[Samba] Samba 4 AD share: Access denied
Rowland Penny
rowlandpenny at googlemail.com
Wed Aug 6 11:58:35 MDT 2014
On 06/08/14 18:50, Ryan Ashley wrote:
> Sorry Rowland! I accidentally sent this to you the first go around. My
> bad.
>
> I am actually surprised that a few others in the IT field know how to
> toy with carbs and such. My hobby is antique tractors and road
> vehicles. I love how easy it is to work on them. I wouldn't touch my
> 2013 F-150 with a ten-foot pole though. Too many computers and such.

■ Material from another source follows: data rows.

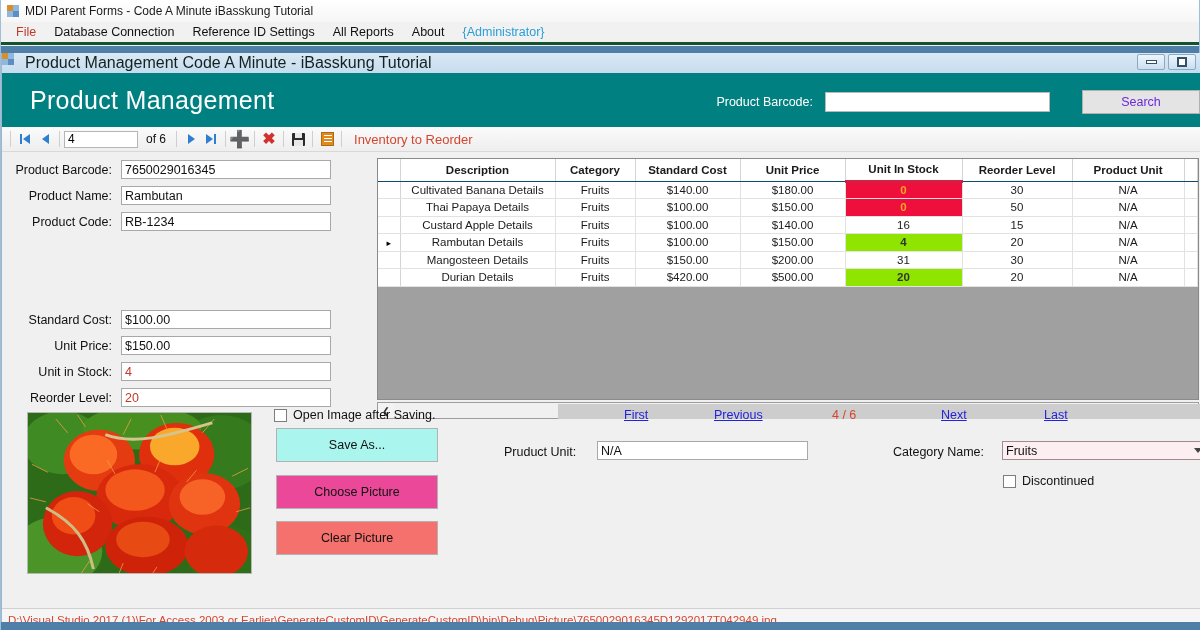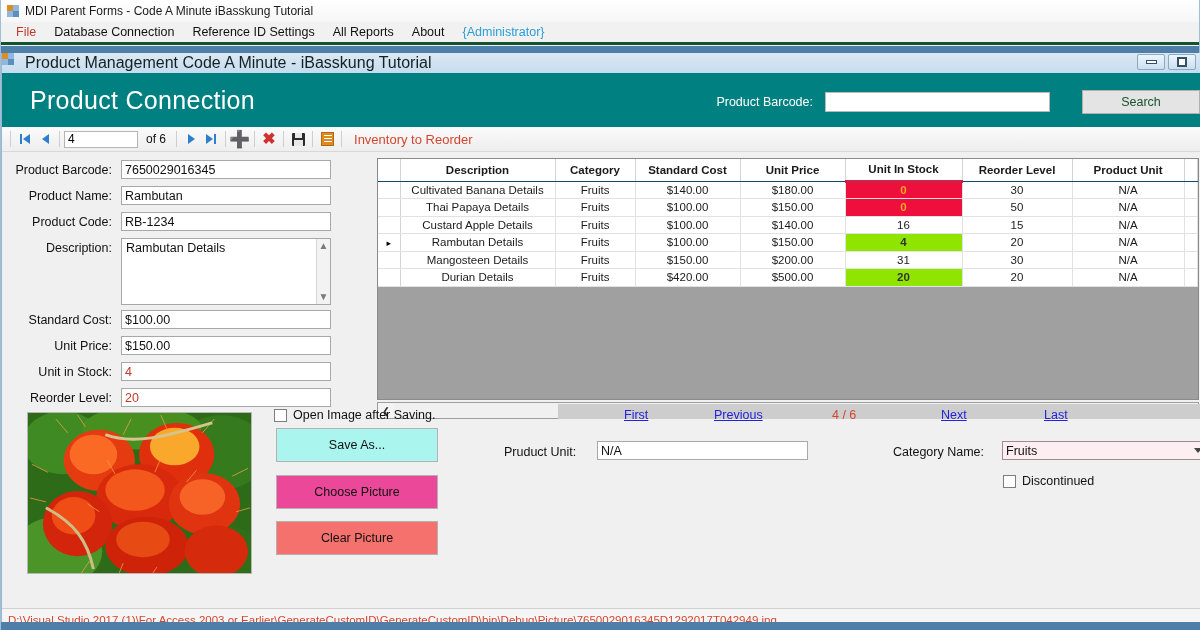--- a/index.html
+++ b/index.html
@@ -309,7 +309,7 @@
       </div>
 
       <div class="teal-header">
-        <span class="title">Product  Connection</span>
+        <span class="title">Product  Management</span>
         <span class="barcode-wrap">
           <span class="barcode-label">Product Barcode:</span>
           <input class="barcode-input" value="" style="">

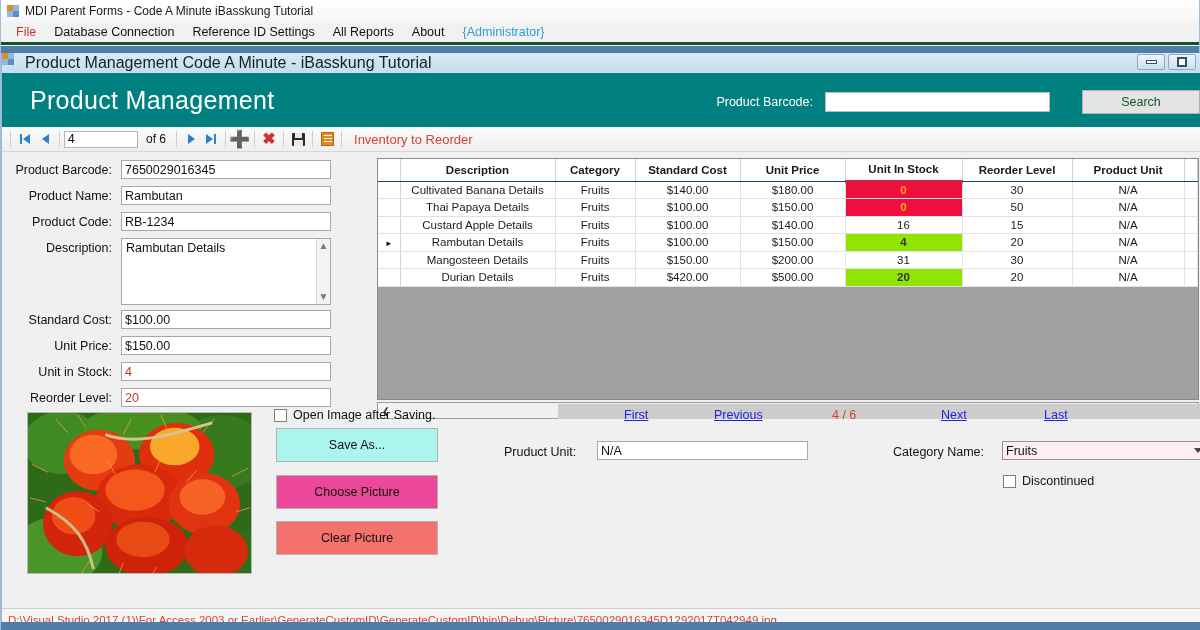--- a/index.html
+++ b/index.html
@@ -111,7 +111,7 @@
   .search-btn {
     margin-left: 32px; width: 118px; height: 24px;
     background: #e4e4e4; border: 1px solid #b0b0b0;
-    font-size: 12.5px; color: #14532d;
+    font-size: 12.5px; color: #6d28d9;
     font-family: "Liberation Sans", sans-serif;
   }
 

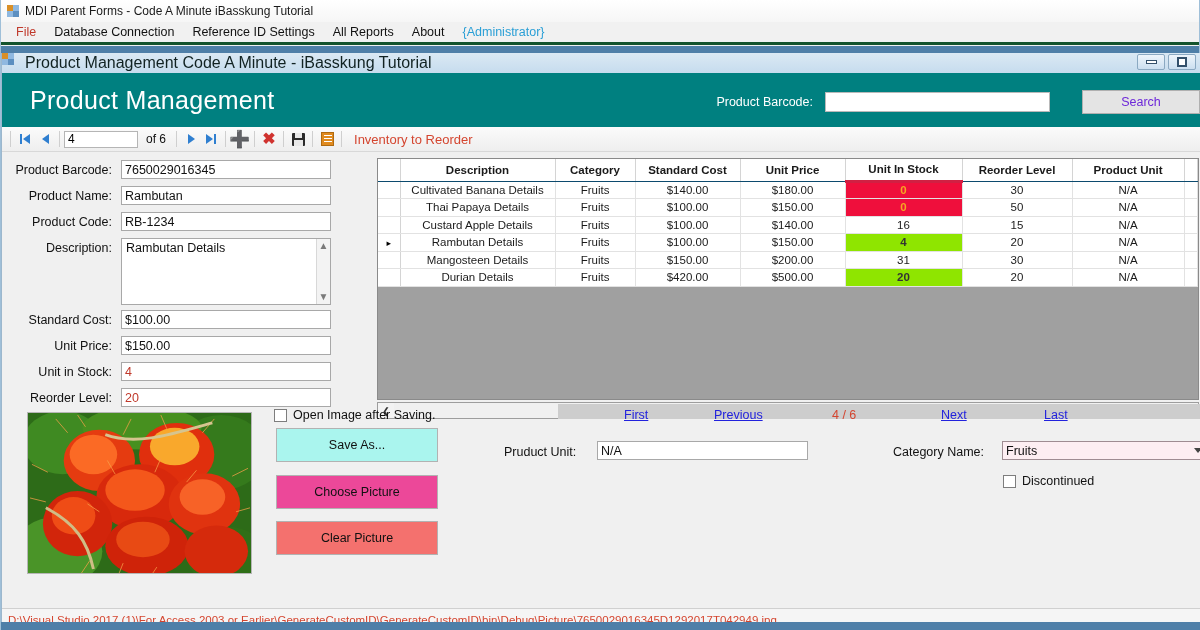--- a/index.html
+++ b/index.html
@@ -370,16 +370,6 @@
         <div class="form-row" style="left:0px; top:60px;">
           <span class="f-label">Product Code:</span>
           <input class="f-input" value="RB-1234" style="">
-        </div>
-        <div class="form-row" style="left:0px; top:86px;">
-          <span class="f-label">Description:</span>
-          <div class="f-textarea">
-            <div class="txt">Rambutan Details</div>
-            <div class="ta-scroll">
-              <span class="chev">▲</span>
-              <span class="chev">▼</span>
-            </div>
-          </div>
         </div>
         <div class="form-row" style="left:0px; top:158px;">
           <span class="f-label">Standard Cost:</span>

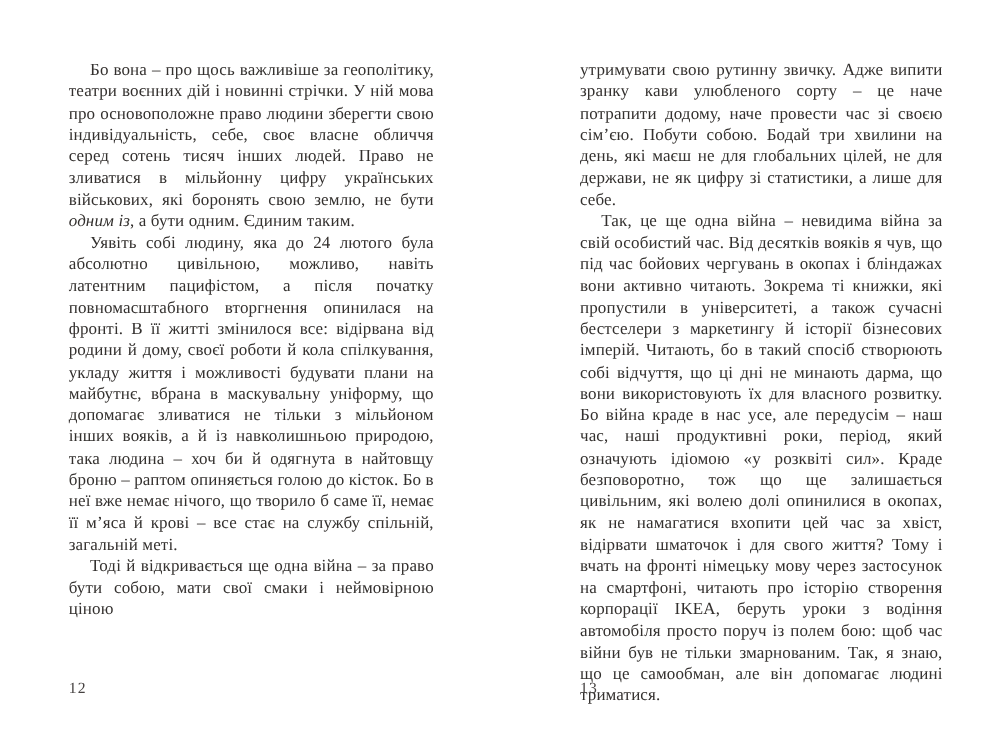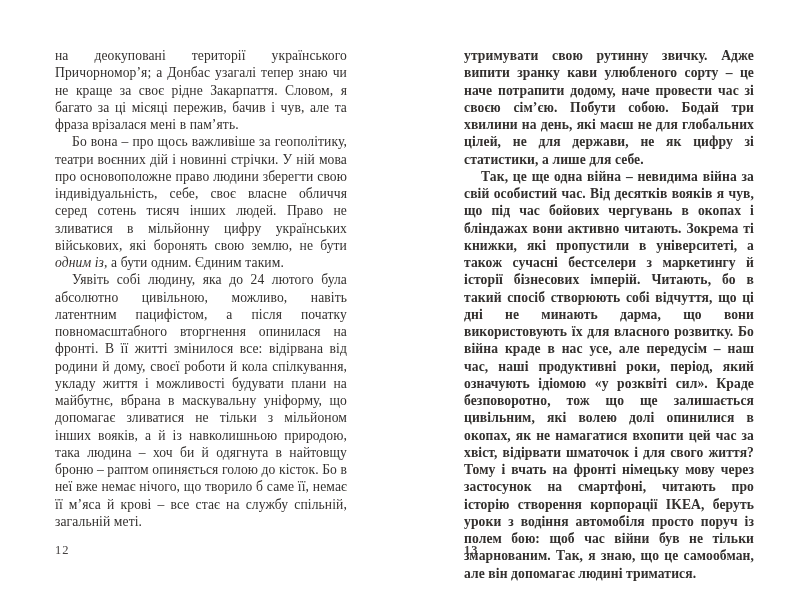--- a/index.html
+++ b/index.html
@@ -61,7 +61,6 @@
 
   <div class="page page--left">
     <div class="page-text">
-        <p class="para">на деокуповані території українського Причорномор’я; а Донбас узагалі тепер знаю чи не краще за своє рідне Закарпаття. Словом, я багато за ці місяці пережив, бачив і чув, але та фраза врізалася мені в пам’ять.</p>
         <p class="para indent">Бо вона – про щось важливіше за геополітику, театри воєнних дій і новинні стрічки. У ній мова про основоположне право людини зберегти свою індивідуальність, себе, своє власне обличчя серед сотень тисяч інших людей. Право не зливатися в мільйонну цифру українських військових, які боронять свою землю, не бути <em>одним із</em>, а бути одним. Єдиним таким.</p>
         <p class="para indent">Уявіть собі людину, яка до 24 лютого була абсолютно цивільною, можливо, навіть латентним пацифістом, а після початку повномасштабного вторгнення опинилася на фронті. В її житті змінилося все: відірвана від родини й дому, своєї роботи й кола спілкування, укладу життя і можливості будувати плани на майбутнє, вбрана в маскувальну уніформу, що допомагає зливатися не тільки з мільйоном інших вояків, а й із навколишньою природою, така людина – хоч би й одягнута в найтовщу броню – раптом опиняється голою до кісток. Бо в неї вже немає нічого, що творило б саме її, немає її м’яса й крові – все стає на службу спільній, загальній меті.</p>
       </div>

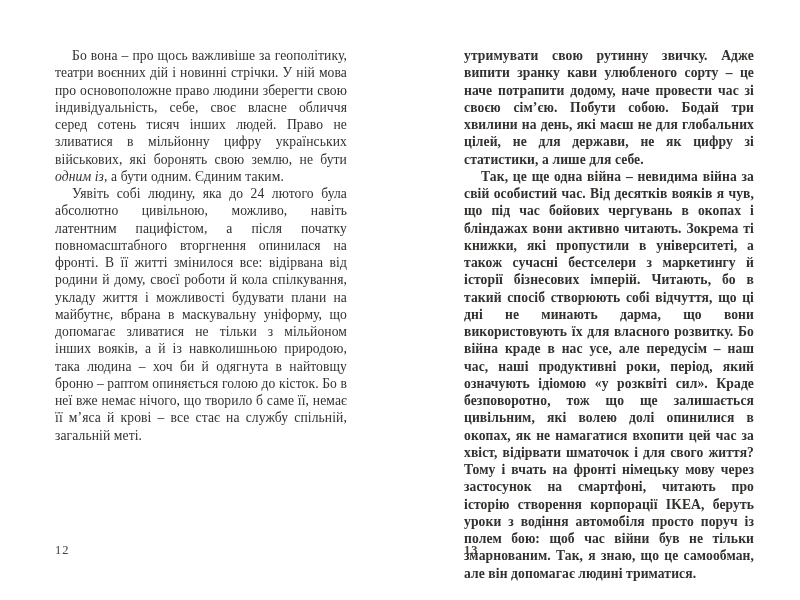--- a/index.html
+++ b/index.html
@@ -23,7 +23,7 @@
     height: 600px;
   }
   .page--left  { left: 55px;  width: 292px; }
-  .page--right { left: 464px; width: 290px; font-weight: bold; }
+  .page--right { left: 464px; width: 290px; }
   .page-text {
     position: absolute;
     top: 47px;

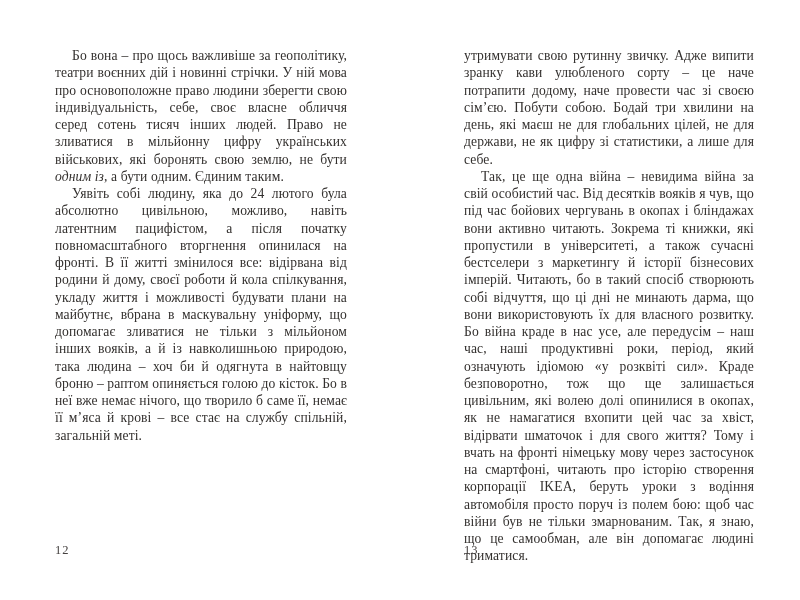--- a/index.html
+++ b/index.html
@@ -63,6 +63,7 @@
     <div class="page-text">
         <p class="para indent">Бо вона – про щось важливіше за геополітику, театри воєнних дій і новинні стрічки. У ній мова про основоположне право людини зберегти свою індивідуальність, себе, своє власне обличчя серед сотень тисяч інших людей. Право не зливатися в мільйонну цифру українських військових, які боронять свою землю, не бути <em>одним із</em>, а бути одним. Єдиним таким.</p>
         <p class="para indent">Уявіть собі людину, яка до 24 лютого була абсолютно цивільною, можливо, навіть латентним пацифістом, а після початку повномасштабного вторгнення опинилася на фронті. В її житті змінилося все: відірвана від родини й дому, своєї роботи й кола спілкування, укладу життя і можливості будувати плани на майбутнє, вбрана в маскувальну уніформу, що допомагає зливатися не тільки з мільйоном інших вояків, а й із навколишньою природою, така людина – хоч би й одягнута в найтовщу броню – раптом опиняється голою до кісток. Бо в неї вже немає нічого, що творило б саме її, немає її м’яса й крові – все стає на службу спільній, загальній меті.</p>
+        <p class="para indent">Тоді й відкривається ще одна війна – за право бути собою, мати свої смаки і неймовірною ціною</p>
       </div>
     <div class="folio">12</div>
   </div>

> Also, the engine is covered in plastic guards, but I digress.
>
> What information have I not answered fully? If I did not understand
> what was asked, I asked about it. Like when "ute" was posted. I have
> posted my configs each time they are asked for. Nothing has been
> edited. I asked about NIS and you gave me the link at MS I read a
> while back. It says install the NIS stuff. S4 says NIS is installed.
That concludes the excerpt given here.